Weather - You can often find them lazing around in the sun at this time of year and by watching you may just be able to work out where they are feeding. They will often break away from the pack and disappear in a certain direction, only to reappear a short while later. If you can work out where they’re going then traps can be set.
Observation - Keep watching the water. They can still be very localised at this time of year and if one happens to show there are normally a few more with it. At night they will often bosh out – if you hear one get up and go and see where it is – make a mental note and move onto it at first light.
Bait - If you are starting a campaign then it’s a very good time to start introducing your chosen bait. They won’t be looking for mountains of bait as they are just waking up, but it’s a great time to get them used to it. I wouldn’t be introducing any when actually fishing, but every other day I would be walking the lake and, if it’s quiet bait every swim with 30 or so boillies. Wherever they turn up they will find your bait and as the weather warms up they will actively search for it. Do not carry this out if other anglers are present.
Make Friends - It’s amazing how much information will be divulged if you are friendly – if you pool your knowledge then everyone benefits. Watch not to tread on others toes – if someone is baiting a spot and catching then leave them to it. Doing your own thing and catching on your terms is much more rewarding.
Singles - Although I regularly introduce bait, when actually angling at this time of year I would normally only use singles. If they are still slow and lazy then the bait I want them to pick up is my hookbait. I will bait up when I leave, but not when actually fishing
Features – Snags and reed lines are always worth checking out and at this time of year you can often find Carp lazing around in them. Again traps can be set and it’s well worth casting around with a marker. Fresh green shoots of weed can often be found and the Carp will rarely be far away.
Travel Light - Sorry guys, it’s time to leave the Stella and the telly at home! It’s no good seeing them if you are not prepared to move and, the less gear you are carrying the more inclined you will be to move. I have no problem with Stella or TV’s, but I do have a problem with anglers moaning about blanks when they haven’t ventured out of their tent all weekend. Remember guys effort equals reward!
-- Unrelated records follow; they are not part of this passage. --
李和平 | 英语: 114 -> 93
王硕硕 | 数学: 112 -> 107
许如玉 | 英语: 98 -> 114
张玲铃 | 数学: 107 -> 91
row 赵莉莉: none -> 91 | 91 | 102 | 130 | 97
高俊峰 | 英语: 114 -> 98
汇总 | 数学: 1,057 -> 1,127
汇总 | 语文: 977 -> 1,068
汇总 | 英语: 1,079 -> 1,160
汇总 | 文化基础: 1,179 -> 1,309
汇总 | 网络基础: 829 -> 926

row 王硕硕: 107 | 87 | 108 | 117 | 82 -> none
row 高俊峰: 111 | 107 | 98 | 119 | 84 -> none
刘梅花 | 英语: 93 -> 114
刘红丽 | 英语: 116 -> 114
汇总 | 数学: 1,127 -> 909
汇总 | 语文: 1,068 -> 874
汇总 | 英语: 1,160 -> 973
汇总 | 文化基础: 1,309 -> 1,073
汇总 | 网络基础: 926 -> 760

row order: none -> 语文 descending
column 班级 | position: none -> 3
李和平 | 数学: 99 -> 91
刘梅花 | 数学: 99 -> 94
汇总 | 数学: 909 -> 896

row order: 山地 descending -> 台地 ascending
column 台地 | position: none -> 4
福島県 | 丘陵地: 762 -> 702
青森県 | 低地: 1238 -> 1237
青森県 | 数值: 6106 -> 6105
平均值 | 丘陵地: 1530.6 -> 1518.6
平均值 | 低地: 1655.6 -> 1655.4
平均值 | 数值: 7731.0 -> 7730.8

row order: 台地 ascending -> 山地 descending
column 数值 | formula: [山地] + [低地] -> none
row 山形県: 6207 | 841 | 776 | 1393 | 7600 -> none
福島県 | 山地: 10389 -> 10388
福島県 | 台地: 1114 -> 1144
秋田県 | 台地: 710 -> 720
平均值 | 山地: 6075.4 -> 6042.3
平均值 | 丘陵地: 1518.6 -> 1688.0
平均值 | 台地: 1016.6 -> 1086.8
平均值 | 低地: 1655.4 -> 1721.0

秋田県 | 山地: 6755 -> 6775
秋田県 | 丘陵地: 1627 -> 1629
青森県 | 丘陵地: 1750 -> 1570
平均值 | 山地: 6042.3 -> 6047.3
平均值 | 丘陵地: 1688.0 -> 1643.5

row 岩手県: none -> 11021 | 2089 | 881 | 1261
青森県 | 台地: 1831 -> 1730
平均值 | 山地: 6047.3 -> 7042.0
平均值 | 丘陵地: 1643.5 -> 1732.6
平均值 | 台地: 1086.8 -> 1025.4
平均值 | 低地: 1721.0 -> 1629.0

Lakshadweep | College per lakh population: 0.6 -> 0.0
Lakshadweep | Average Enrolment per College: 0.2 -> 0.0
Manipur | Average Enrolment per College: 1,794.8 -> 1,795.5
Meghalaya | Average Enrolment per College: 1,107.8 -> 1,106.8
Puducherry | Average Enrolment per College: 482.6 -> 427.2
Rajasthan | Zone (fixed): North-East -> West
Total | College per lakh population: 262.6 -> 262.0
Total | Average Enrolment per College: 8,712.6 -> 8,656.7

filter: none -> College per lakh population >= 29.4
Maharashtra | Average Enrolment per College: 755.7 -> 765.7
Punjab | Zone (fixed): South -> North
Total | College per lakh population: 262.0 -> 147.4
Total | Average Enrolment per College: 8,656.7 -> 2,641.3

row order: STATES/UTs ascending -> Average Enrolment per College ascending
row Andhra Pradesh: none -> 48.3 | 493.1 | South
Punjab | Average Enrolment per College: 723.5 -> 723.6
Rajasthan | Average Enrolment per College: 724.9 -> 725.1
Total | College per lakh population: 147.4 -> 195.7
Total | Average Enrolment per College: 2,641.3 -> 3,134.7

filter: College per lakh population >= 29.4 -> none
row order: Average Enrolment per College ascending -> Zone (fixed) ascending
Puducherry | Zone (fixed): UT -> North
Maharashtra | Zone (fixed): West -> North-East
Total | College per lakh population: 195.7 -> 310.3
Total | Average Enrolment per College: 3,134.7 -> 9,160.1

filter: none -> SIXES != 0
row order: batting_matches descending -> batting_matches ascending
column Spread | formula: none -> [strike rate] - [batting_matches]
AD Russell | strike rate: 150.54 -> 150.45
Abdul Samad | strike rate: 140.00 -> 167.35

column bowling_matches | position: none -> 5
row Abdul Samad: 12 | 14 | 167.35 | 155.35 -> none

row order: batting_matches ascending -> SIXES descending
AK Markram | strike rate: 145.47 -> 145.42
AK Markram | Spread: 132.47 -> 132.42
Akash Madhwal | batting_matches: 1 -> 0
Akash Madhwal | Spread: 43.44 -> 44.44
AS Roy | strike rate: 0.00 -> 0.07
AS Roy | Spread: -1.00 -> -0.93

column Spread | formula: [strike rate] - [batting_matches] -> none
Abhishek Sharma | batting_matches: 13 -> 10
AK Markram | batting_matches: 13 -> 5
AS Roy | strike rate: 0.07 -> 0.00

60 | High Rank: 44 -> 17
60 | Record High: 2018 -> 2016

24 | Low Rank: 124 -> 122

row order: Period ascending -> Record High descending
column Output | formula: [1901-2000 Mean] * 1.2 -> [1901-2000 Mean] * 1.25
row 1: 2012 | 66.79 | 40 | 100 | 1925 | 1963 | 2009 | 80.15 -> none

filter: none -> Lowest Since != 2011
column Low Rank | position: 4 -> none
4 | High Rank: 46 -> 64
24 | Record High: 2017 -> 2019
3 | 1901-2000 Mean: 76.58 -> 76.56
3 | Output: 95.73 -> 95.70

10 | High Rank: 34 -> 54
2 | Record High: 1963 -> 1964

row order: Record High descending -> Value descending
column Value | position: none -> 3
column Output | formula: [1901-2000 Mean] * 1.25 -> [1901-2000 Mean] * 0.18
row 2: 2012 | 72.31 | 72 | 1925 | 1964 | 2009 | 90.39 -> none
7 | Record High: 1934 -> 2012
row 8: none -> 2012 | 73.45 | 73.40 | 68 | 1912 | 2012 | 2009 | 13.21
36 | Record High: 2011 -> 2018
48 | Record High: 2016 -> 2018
Clay - I’m not a scientist and won’t pretend to know how or why, but I do know that on nearly all the lakes I have fished, when the fish first show up after the winter slumber they are generally caked in the stuff. If you can find the clay areas on your chosen lake then it is always worth a look. If you are fishing a clay pit then you might struggle, but generally there may only be a couple of clay areas and at this time of year the Carp love it.